Quelques jours après la mort de Quentin, militant identitaire, des échanges internes au monde universitaire ont été révélés ce samedi par nos confrères du Figaro. D'après les révélations du quotidien, une boucle WhatsApp informelle rassemblant près de 250 enseignants de l'institution parisienne a longuement débattu de l'affaire.

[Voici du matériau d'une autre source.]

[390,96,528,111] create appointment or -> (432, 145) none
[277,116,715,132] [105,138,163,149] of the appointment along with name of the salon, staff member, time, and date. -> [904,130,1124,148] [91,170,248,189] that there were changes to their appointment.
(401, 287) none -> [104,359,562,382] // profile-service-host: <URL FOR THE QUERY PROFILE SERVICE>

Si certains messages relèvent du commentaire d'actualité, d'autres franchissent un cap. Un professeur de sport aurait ainsi qualifié la victime de "militant nationaliste venu protéger les racistes transphobes de Némésis".
Ce groupe de féministes manifestait contre la tenue d'une conférence de Rima Hassan à Sciences Po Lyon, avant le lynchage à mort de Quentin Deranque. Et le professeur : "Raphaël Arnault, c'est un antifasciste, le mec mort c'est un néonazi".
"Ces nazillons ont récolté ce qu'ils cherchaient"
Les discussions, décrites comme houleuses, se tendent encore lorsqu'un enseignant chargé d'un cours d'économie rue Saint-Guillaume intervient. Dans un message, il estime que "les fachos étaient en nombre important", dans la rue le soir du lynchage de Quentin.
Et de poursuivre : "Ces nazillons ont récolté ce qu'ils cherchaient". Interrogée par Le Figaro, la direction de l'établissement indique qu'elle ignorait l'existence de ces propos tenus dans un cadre informel et précise en examiner les implications juridiques.